Home alone…you know that moment when everybody buggers off and you are finally on your own….that moment you’ve been savoring, been waiting for all week. And then, sadly the moment is almost too big! 🙂
Everyone’s gone, the house is empty and you find yourself wondering what to do. Not that that was the original plan at all! I had my home alone day mapped from minute one until the kids get back tomorrow…however after a hectic morning with a friend pitching for coffee whilst I was still in my pj’s teeth in-brushed, hair not even mentioned (fortunately its a very good friend), the phone going with messages from hubby in Mauritius vying for my attention and then the friends picking up the kids with me still in my pj’s still with my teeth and my hair unattended to. What can I say? I can mention that I did think finally I can get on with my plans was it not for same friend that came for coffee now sending a friendly request on Whatsapp..’pick you up in half an hour for shopping and a coffee!’
Now you’re thinking…she could have just said no! Thing is, I could have…but the word ‘NO’ doesn’t work in my life. Whenever I say no I start guilt-tripping myself so what was there to do but say: ‘yes of course, see you soon’. So I went on a shopping trip that I didn’t plan and initially didn’t want to go on. And you know what? It wasn’t so bad. It was time spent with a good friend, time that we don’t always have. We had a good chat, a good giggle and a good shop and the world is well again.
She dropped me off and once again I thought! Yay! My alone time is here I can do what I wanted, what I set out to do…and instead? I’m sitting here writing a blog. After crisscrossing the house, picking up this, picking up that, starting this, starting that. Boiling the kettle for the third time because the first two times I got distracted by the dirty dishes in the sink and the pile of clothes on the couch in my bedroom. You see, its been a hectic week, no little fairy to help out with cleaning the house and I was giving the kids a break from it as its their last week of holidays so essentially the house is a bit of a mess.

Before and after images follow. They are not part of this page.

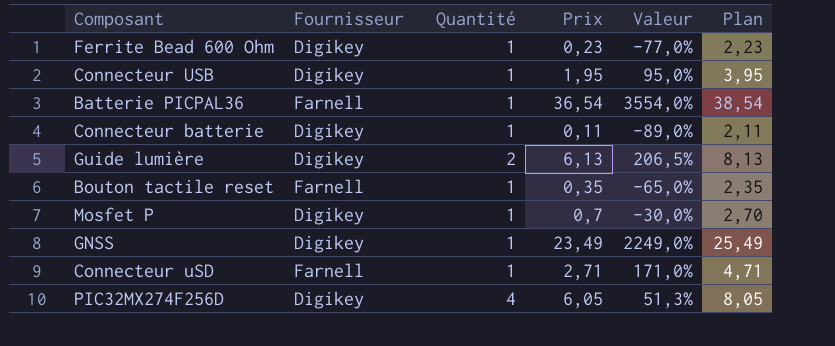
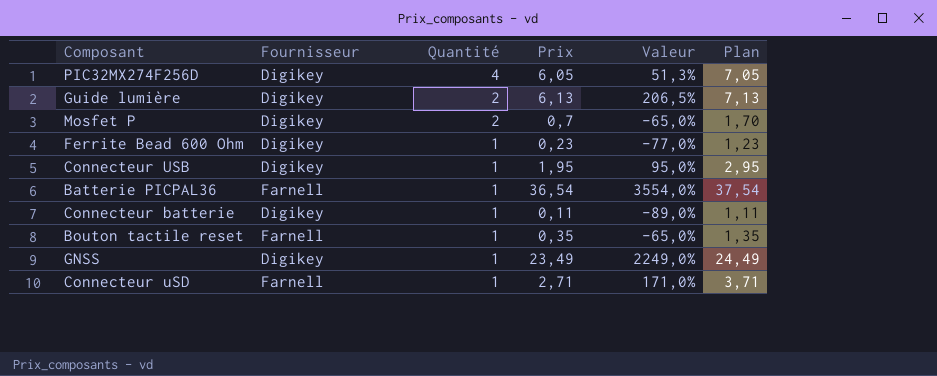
row order: none -> Quantité descending
column Plan | formula: [Prix] + 2 -> [Prix] + 1
Mosfet P | Quantité: 1 -> 2
Mosfet P | Valeur: -30,0% -> -65,0%

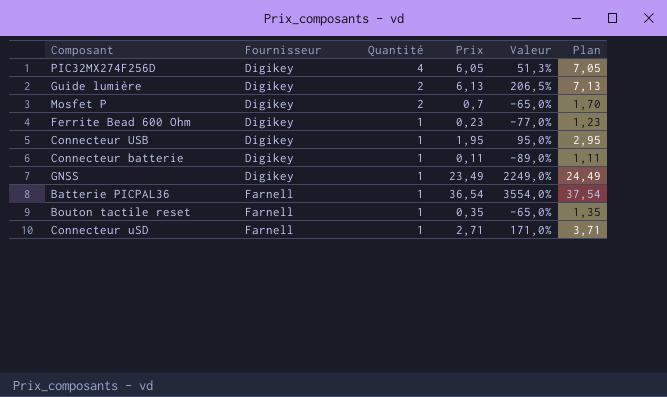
row order: Quantité descending -> Fournisseur ascending

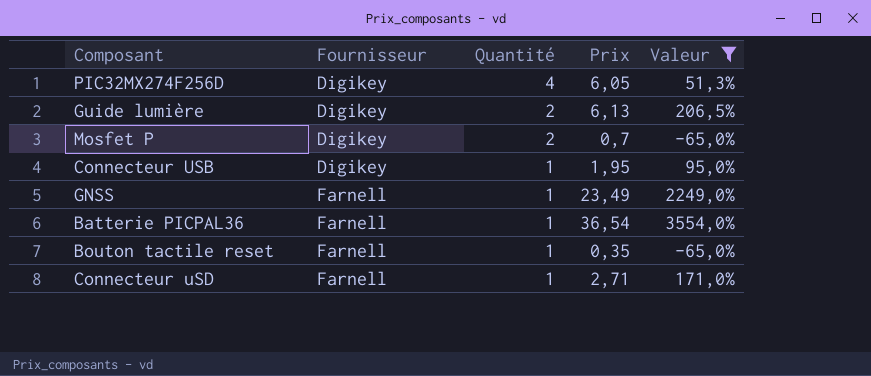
filter: none -> Valeur >= -65,0%
column Plan | formula: [Prix] + 1 -> none
GNSS | Fournisseur: Digikey -> Farnell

Am I going to clean it? Yes, probably eventually, not right now.. cleaning house is not something to save to do on a ‘home-alone-day/weekend’. My list consists more of things that I would like to do for myself, a nice lunch, sorting my bedroom for a change, visiting a friend, reading that book I have been meaning to, go for a movie or watch one on Netflix which I very seldom do as the kids always get to choose. Or do what I do now, sitting down with a cup of coffee and just being, there is never enough time just to be. Soon I will exchange the coffee with a nice crisp rockshandy, as I am not allowing myself any wine at the moment, but that is a blog on it’s own! So rockshandy in hand we’ll see if I get to the other things on my list!
For now I will cherish the quiet after this morning, during which, the house felt worse than Jo’burg train station with all the comings and goings. hahahaha True story? I am totally enjoying the ‘home-alone-feeling but truth be told: I do miss my family. I miss hubby whom are ‘working’ (read gallivanting) in Mauritius, I miss the brats even if all they do when they’re home is hide in their rooms until there is talk of food or snacks. I am looking on my phone every five minutes to see whether they miss me too. I am sure they do! 😉 Although, whatsapp pictures of the fun they are all having is not helping much!
Let me go get distracted and get nothing done until tomorrow when the kids are back!